From the line containing "17135 | StandardMet/Exceeded: 59 -> 62" to the last line below, retype everything word for word.

SUPPLIED RECORDS
····················

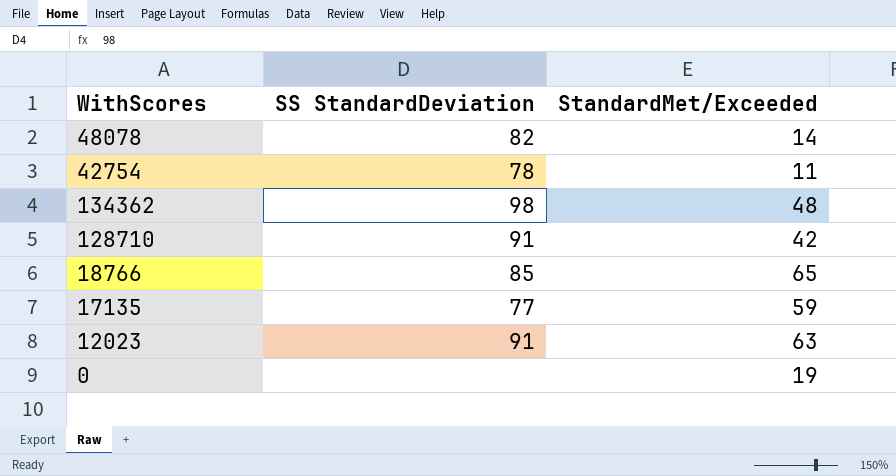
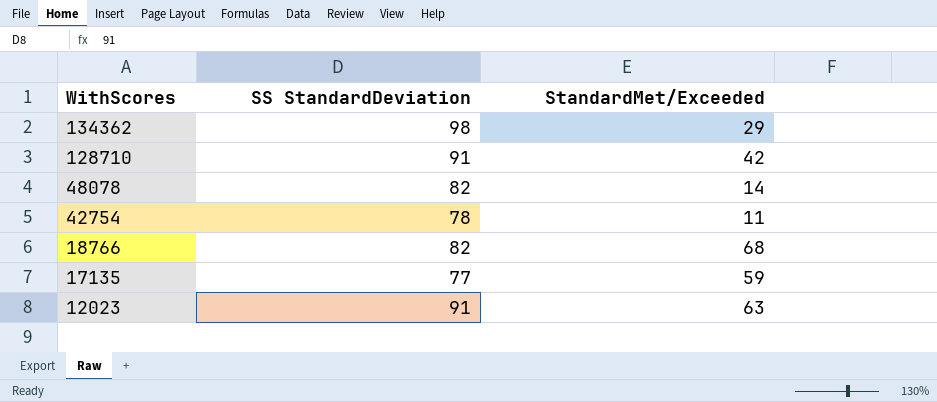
row order: none -> WithScores descending
row 0: none | 19 -> none
134362 | StandardMet/Exceeded: 48 -> 29
18766 | SS StandardDeviation: 85 -> 82
18766 | StandardMet/Exceeded: 65 -> 68

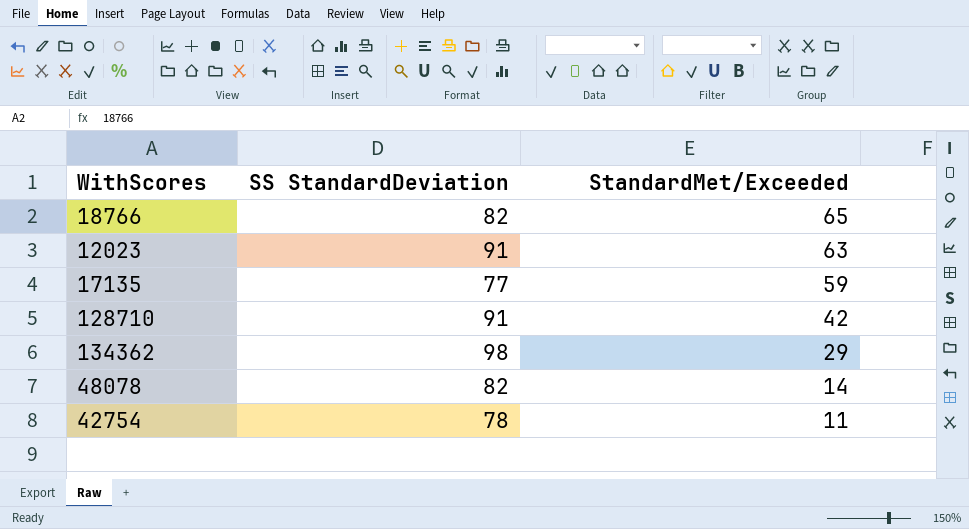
row order: WithScores descending -> StandardMet/Exceeded descending
18766 | StandardMet/Exceeded: 68 -> 65

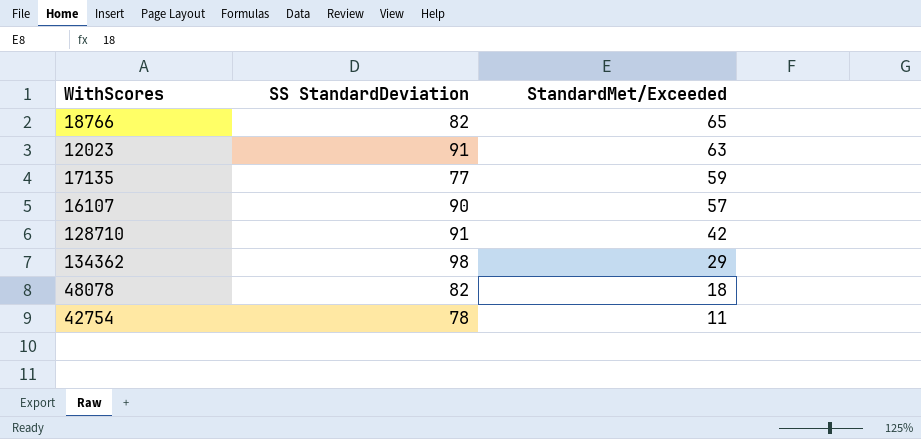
row 16107: none -> 90 | 57
48078 | StandardMet/Exceeded: 14 -> 18

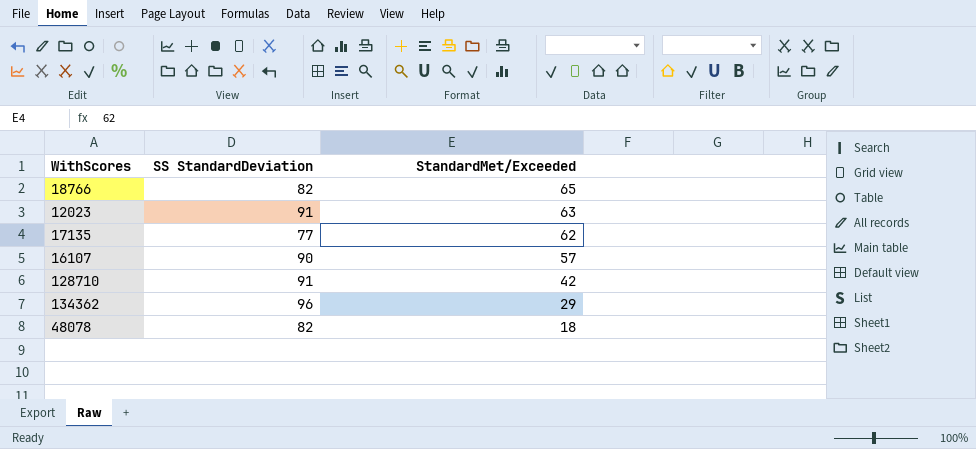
row 42754: 78 | 11 -> none
17135 | StandardMet/Exceeded: 59 -> 62
134362 | SS StandardDeviation: 98 -> 96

····················

FINAL ANSWER
17135 | StandardMet/Exceeded: 59 -> 62
134362 | SS StandardDeviation: 98 -> 96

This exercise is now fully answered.